Eickhoff sieht ein hohes Konkurrenz-Risiko im wieder erstarkten Mode-Standort Berlin. Das werde sich Anfang nächsten Jahres zeigen, weil sich die Termine der Berliner Fashion-Week (Start 29. Januar) und cpd (Start 1. Februar) teilweise überschneiden. Offenbar fürchtet Eickhoff, dass viele Modeleute sich im Zweifel für Berlin entscheiden und Düsseldorf die kalte Schulter zeigen werden.
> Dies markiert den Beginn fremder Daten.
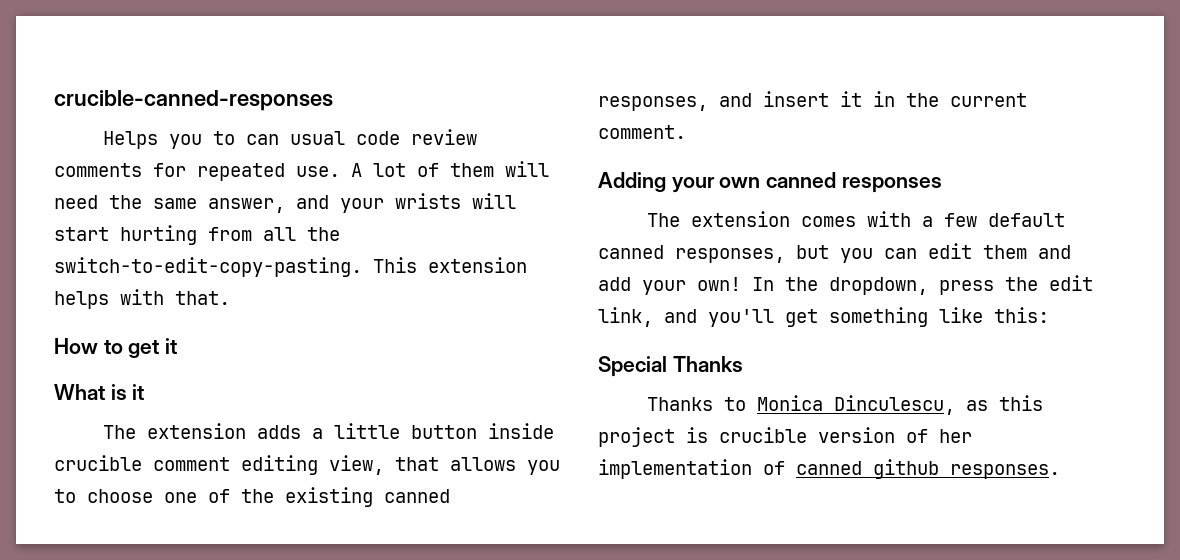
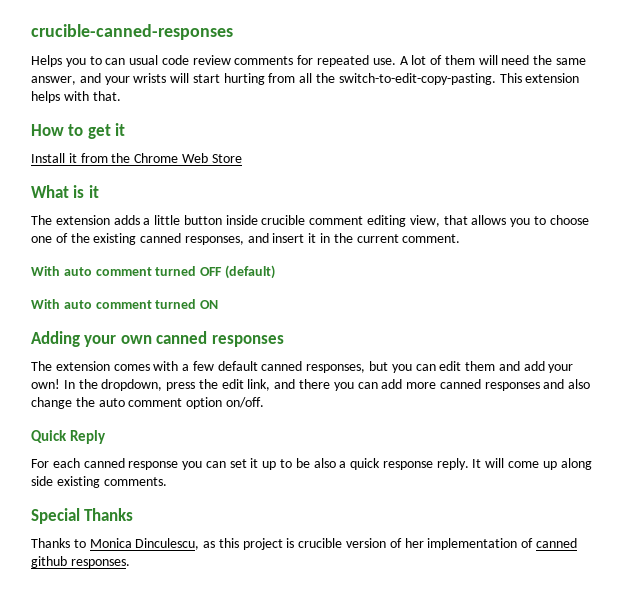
(178, 346) none -> [31,153,242,163] // Install it from the Chrome Web Store
(686, 132) none -> [31,265,275,279] [31,299,219,309] // With auto comment turned OFF (default) // With auto comment turned ON
[708,307,1049,327] you'll get something like this: -> [299,379,591,391] [31,397,264,409] [31,430,107,444] [31,458,592,470] [31,476,167,488] there you can add more canned responses and also change the auto comment option on/off. // Quick Reply // For each canned response you can set it up to be also a quick response reply. It will come up along side existing comments.

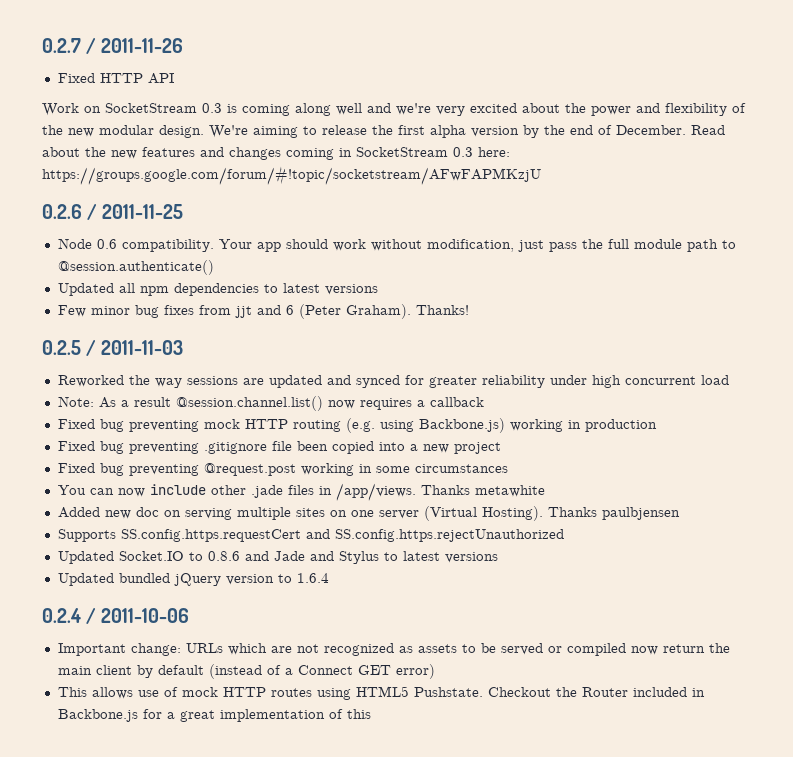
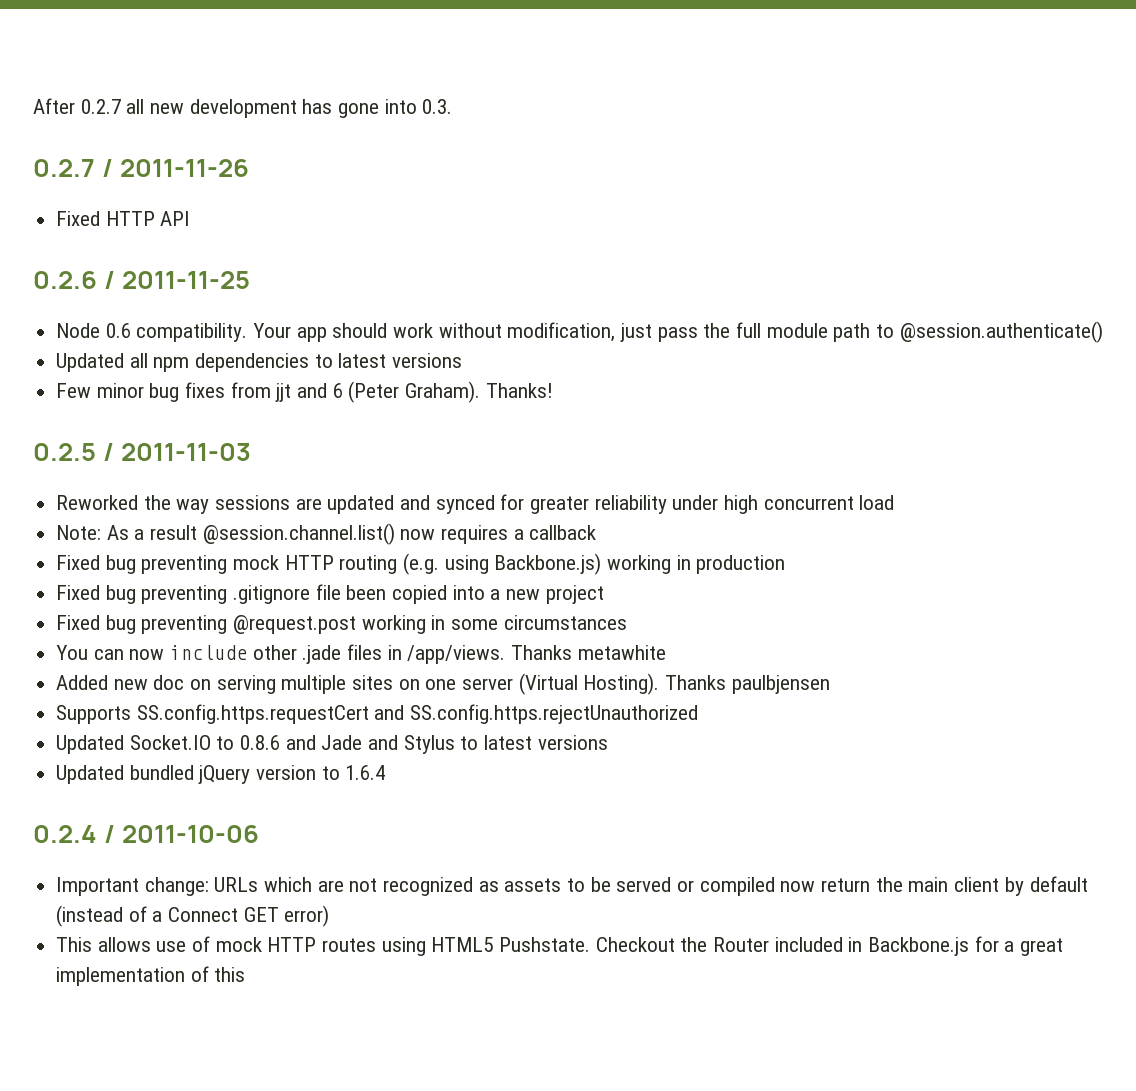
(42, 45) none -> [33,98,453,118] After 0.2.7 all new development has gone into 0.3. //
[42,103,746,116] [42,125,725,138] [42,147,510,160] [42,166,541,185] // Work on SocketStream 0.3 is coming along well and we're very excited about the power and flexibility of the new modular design. We're aiming to release the first alpha version by the end of December. Read about the new features and changes coming in SocketStream 0.3 here: https://groups.google.com/forum/#!topic/socketstream/AFwFAPMKzjU -> (191, 218) none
Bei der letzten cpd (Collections Premieren Düsseldorf) hatte die Messe erneut einen deutlichen Rückgang der Besucherzahlen registrieren müssen. Schon seit Jahren sieht sich der Düsseldorfer Mode-Branchentreff im Abwärtstrend – wobei es strittig ist, woran es liegt.
Viele halten das Konzept der Messe für überholt. Viele große Händler ignorieren die Messe, weil sie nicht nach festen Terminen ordern, sondern im Prinzip dauernd auf Trends und Nachfragen reagieren.
Außerdem haben sich in Düsseldorf mehrere hundert so genannte Showrooms angesiedelt. Das sind meist sehr schicke Wohnungen oder Häuser, in denen Modehersteller ihre Produkte anbieten. Das geschieht während der Messezeiten, aber auch übers ganze Jahr verteilt.
Eickhoff will eigene Schau anbieten
Eickhoff, der in der internationalen Modebranche einen großen Namen hat, will nun dabei helfen gegenzusteuern. Dazu plant er derzeit, während der nächsten cpd eine eigene Schau anzubieten. Einen großen Designer hat er schon verpflichtet. Am liebsten würde er seine Präsentation im K 21 veranstalten – aber sie müsste Freitag oder Samstag stattfinden. Und da sei man im K 21 zu unbeweglich und poche darauf, dass das Haus nur montags, wenn die Kunstsammlung geschlossen ist, zur Verfügung stehe.
Eickhoff weiß, dass man eine glamouröse Präsentation machen muss – das schaffe Medienpräsenz, sei somit Werbung für den Standort. Zu den Glanzzeiten der Modemesse hätten große Marken wie Boss hier legendäre Abend-Events veranstaltet. Das sei heute vorbei, gehöre aber dazu. Auch die Stadt müsse notfalls Geld in die Hand nehmen. Berlin sei auch nur erfolgreich, weil Mercedes als großer Sponsor dahinterstehe.